Your assignment:
Give the records again exactly. Pictures do not belong in the copy.

Information supplied:
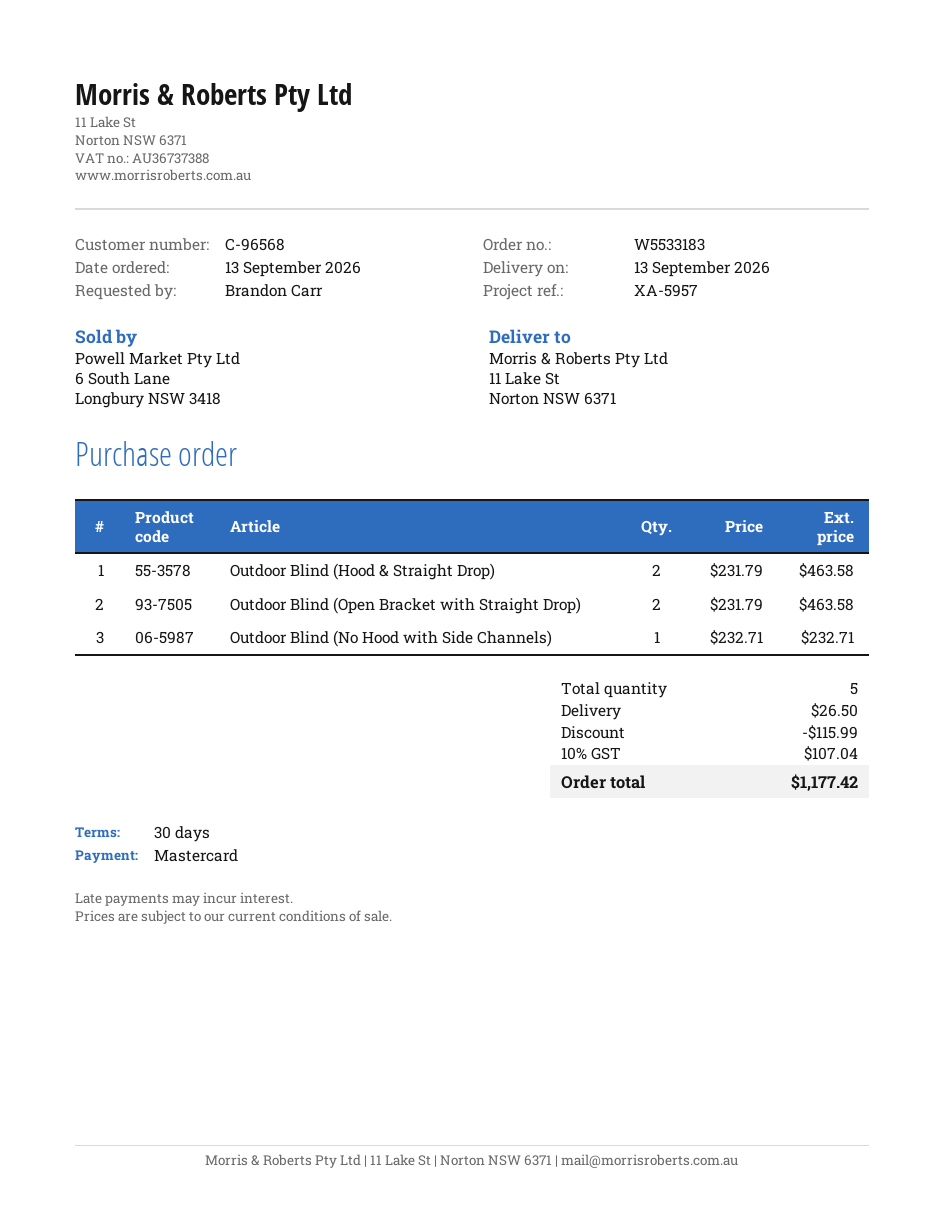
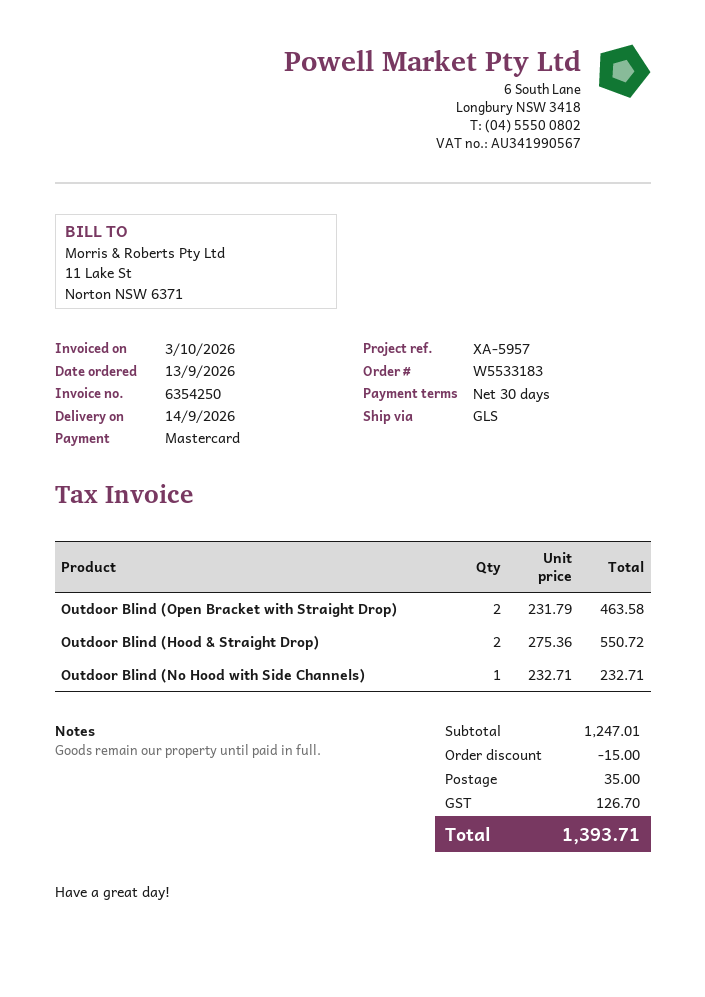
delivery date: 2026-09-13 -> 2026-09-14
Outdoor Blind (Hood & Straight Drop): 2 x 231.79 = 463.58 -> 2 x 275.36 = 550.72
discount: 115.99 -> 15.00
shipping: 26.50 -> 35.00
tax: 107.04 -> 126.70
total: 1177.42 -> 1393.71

Exercise output:
delivery date: 2026-09-13 -> 2026-09-14
Outdoor Blind (Hood & Straight Drop): 2 x 231.79 = 463.58 -> 2 x 275.36 = 550.72
discount: 115.99 -> 15.00
shipping: 26.50 -> 35.00
tax: 107.04 -> 126.70
total: 1177.42 -> 1393.71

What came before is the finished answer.